KEIR RADNEDGE in LYON: European football federation UEFA has fired a warning shot across the bows of FIFA as relations between the two bodies continue to deteriorate.

The latest cause at issue is the $25bn proposal to Gianni Infantino, president of the world governing body, from a largely Asian consortium put together by the Centricus group and Japan’s Softbank.

Infantino has kept the identities within the consortium secret to honour a confidentiality agreement which also demands an answer within 60 days for the revamping of the Club World Cup and creation of a global nations league.

FIFA wuld hold a 51pc stake in an agency jointly running the events with the consortium which would guarantee $2bn for each Nations League and $3bn for each Club World Cup.

UEFA delegates on the FIFA Council were angered by the manner in which Infantino dropped the bare bones of the offer on them during a meeting in Bogota earlier this year. That anger has now manifest itself in an antagonistic statement issued here in Lyon, hours before the Europa League Final.

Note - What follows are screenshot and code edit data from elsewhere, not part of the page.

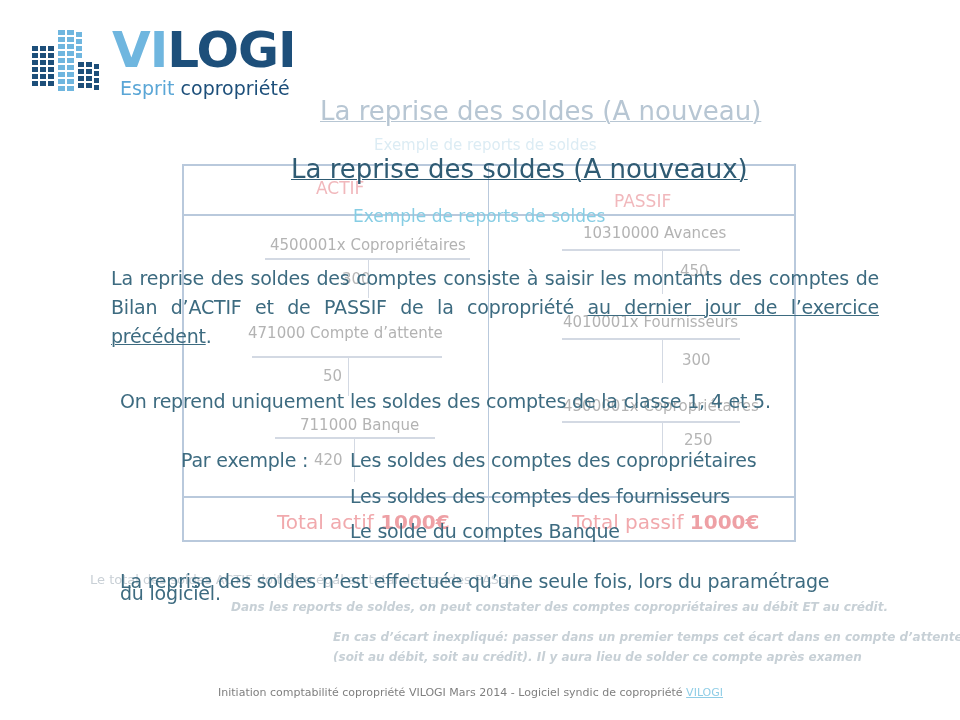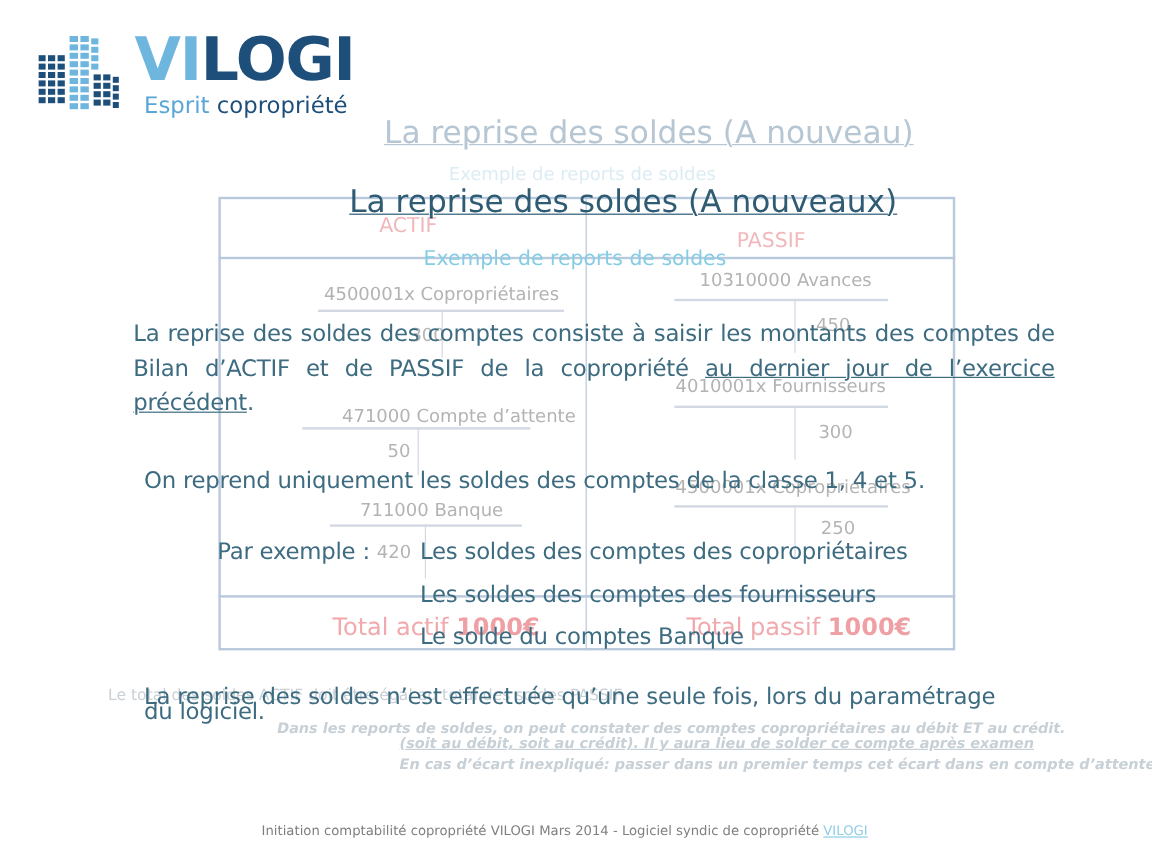--- a/index.html
+++ b/index.html
@@ -145,7 +145,7 @@
 <div class="t-vr" style="left:368px; top:258px; height:40px;"></div>
 <div class="abs t-val" style="left:342px; top:270px;">300</div>
 
-<div class="abs t-title" style="left:248px; top:338px;margin-left:37px;">471000 Compte d’attente</div>
+<div class="abs t-title" style="left:248px; top:324px;">471000 Compte d’attente</div>
 <div class="t-hr" style="left:252px; top:356px; width:190px;"></div>
 <div class="t-vr" style="left:348px; top:356px; height:40px;"></div>
 <div class="abs t-val" style="left:323px; top:367px;">50</div>

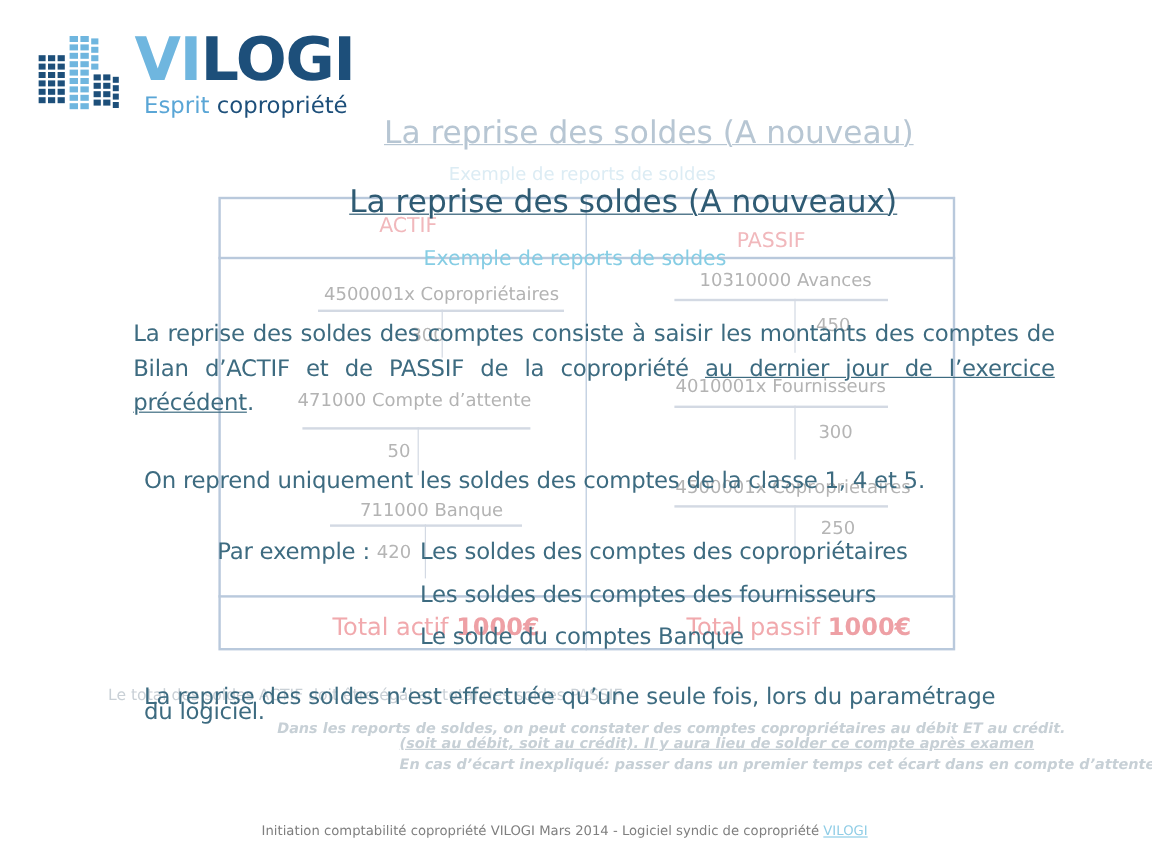--- a/index.html
+++ b/index.html
@@ -182,7 +182,7 @@
 <div class="abs note-tiny" style="left:90px; top:572px;">Le total des soldes ACTIF doit être égal au total des soldes PASSIF</div>
 <div class="abs note" style="left:231px; top:600px;">Dans les reports de soldes, on peut constater des comptes copropriétaires au débit ET au crédit.</div>
 <div class="abs note" style="left:333px; top:630px;">En cas d’écart inexpliqué: passer dans un premier temps cet écart dans en compte d’attente</div>
-<div class="abs note" style="left:333px; top:612px;text-decoration:underline;">(soit au débit, soit au crédit). Il y aura lieu de solder ce compte après examen</div>
+<div class="abs note" style="left:333px; top:650px;">(soit au débit, soit au crédit). Il y aura lieu de solder ce compte après examen</div>
 
 <div class="abs main-title">La reprise des soldes (A nouveaux)</div>
 

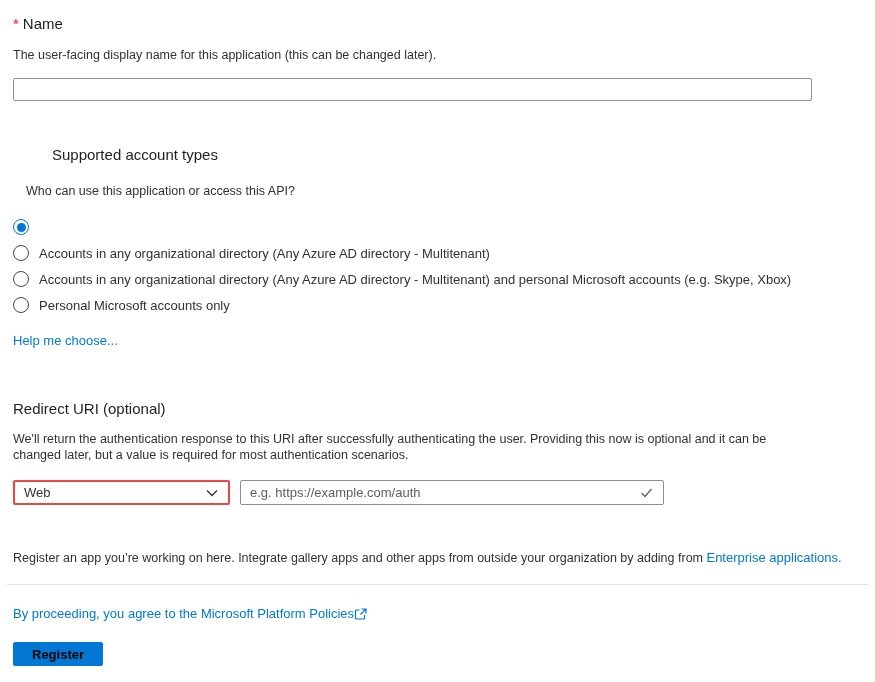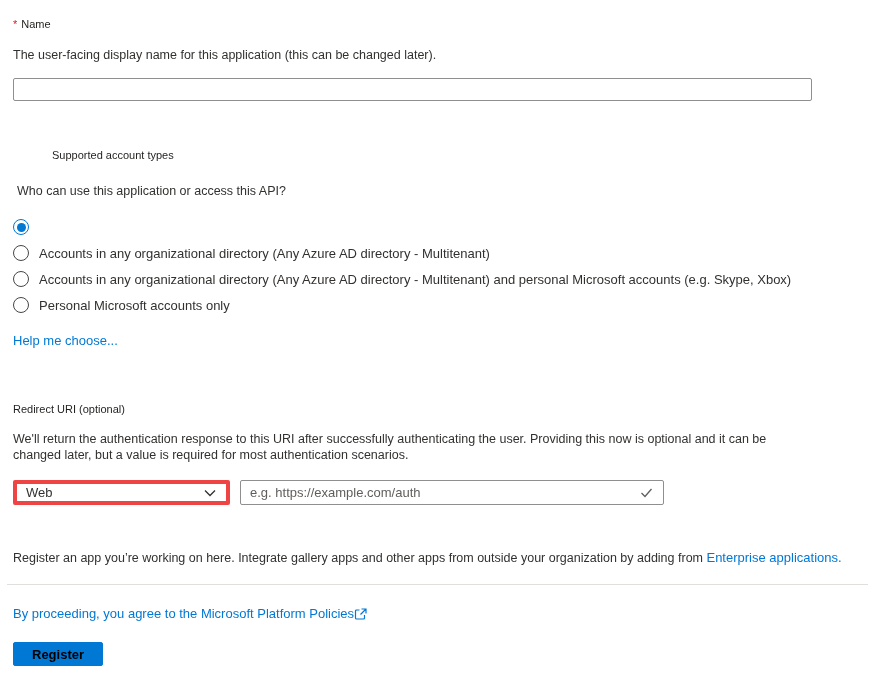--- a/index.html
+++ b/index.html
@@ -13,7 +13,7 @@
   .container { padding: 14px 13px 0 13px; }
 
   .section-title {
-    font-size: 11px; font-weight: 400; color: #201f1e;
+    font-size: 15px; font-weight: 400; color: #201f1e;
     margin: 0 0 13px 0; line-height: 20px;
   }
   .required-star { color: #e81123; margin-right: 4px; }

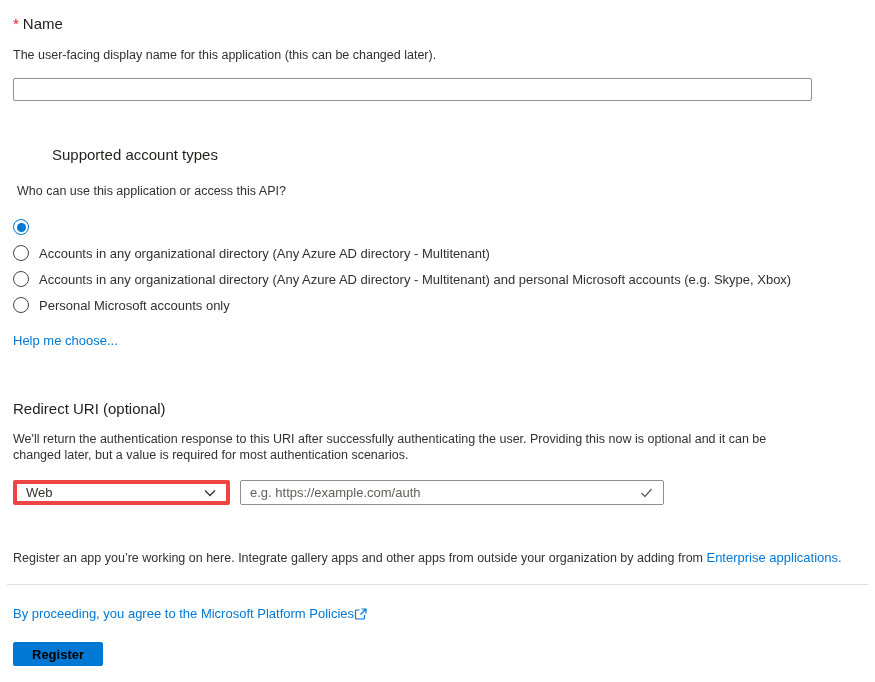--- a/index.html
+++ b/index.html
@@ -28,7 +28,7 @@
   .name-input-wrap { margin-bottom: 44px; }
 
   .account-section .section-title { margin-bottom: 18px; margin-left: 39px; }
-  .question-text { margin: 0 0 15px 4px; }
+  .question-text { margin: 0 0 15px 13px; }
 
   .radio-row { display: flex; align-items: center; height: 26px; cursor: pointer; }
   .radio-circle {

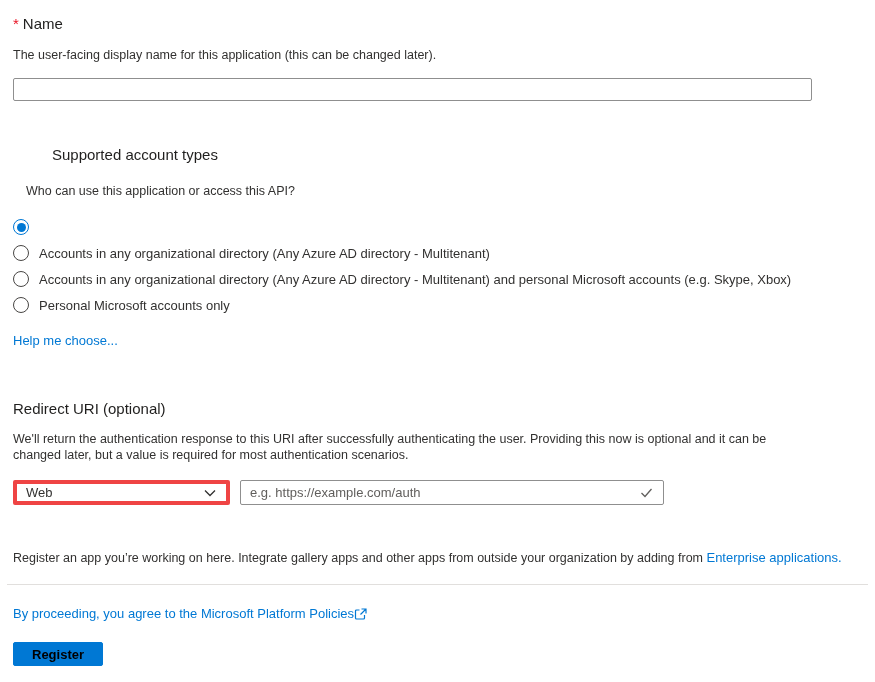--- a/index.html
+++ b/index.html
@@ -52,7 +52,7 @@
   .uri-controls { display: flex; gap: 10px; margin-bottom: 45px; }
   .platform-select {
     width: 217px; height: 25px;
-    border: 4px solid #ef4444; border-radius: 2px;
+    border: 2px solid #ef4444; border-radius: 2px;
     display: flex; align-items: center; justify-content: space-between;
     padding: 0 9px; cursor: pointer; background: #fff;
   }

A statement after a meeting of UEFA’s professional football strategy council said: “The PFSC unanimously expressed serious reservations about the process surrounding the FIFA Club World Cup and Global Nations League proposals and in particular the hasty timing and lack of concrete information and underlined the need for a clearly defined procedure, which respect existing structures and decision-making bodies and which involves all key stakeholders.”

It added: “Such proposals must be considered as part of a global reflection on the overall international match calendar and cannot be decided upon in isolation.”

UEFA’s PFSC includes delegates from the European Club Association, the European Leagues (formerly EPFL) and the European division of international players’ union FIFPro.

Direct talks

FIFPro took a different, more thoughtful  line.

Its own statement said: “FIFPro is taking the time needed to gather and assess the views of its unions and consult with players directly about the potential impact on their working lives.

“Critical issues such as player workload and the amount of recovery time players need between matches will be factored into FIFPro’s decision-making process.”

FIFPro president Philippe Piat said:”A time for change has come and FIFPro will continue to engage in conversations with FIFA as well as all others stakeholders on these proposals and other ideas that can contribute to positive improvements for players and the game.”

The issue could risk splitting the European Club Association. FIFA has managed direct discussions about the Club World Cup proposal with seven of Europe’s major outfits, namely  Barcelona,  Bayern Munich, Juventus, Manchester City, Manchester United, Paris Saint-Germain and Real Madrid.

Several, including European and world champions Madrid, are understood to be enthusiastic about the concept which offers participants a $100m windfall on top of the revenues they generate from UEFA’s own annual Champions League.

FIFA’s Club World Cup is staged annually over a fortnight in December but attracts little interest from European broadcasters and commercial interests.

Hence the likelihood that Infantino will shortly summon a special meeting of FIFA Council to create a study group to examine converting the cup into a 24-club event every four years in June in years between the World Cup and continental national team championships.

Europe’s options for opposition are limited since it has only eight votes in the 36-strong council and much of the rest of the world is thought to be enthusiastic about the prospects held out by Infantino for a vast increase in development funds.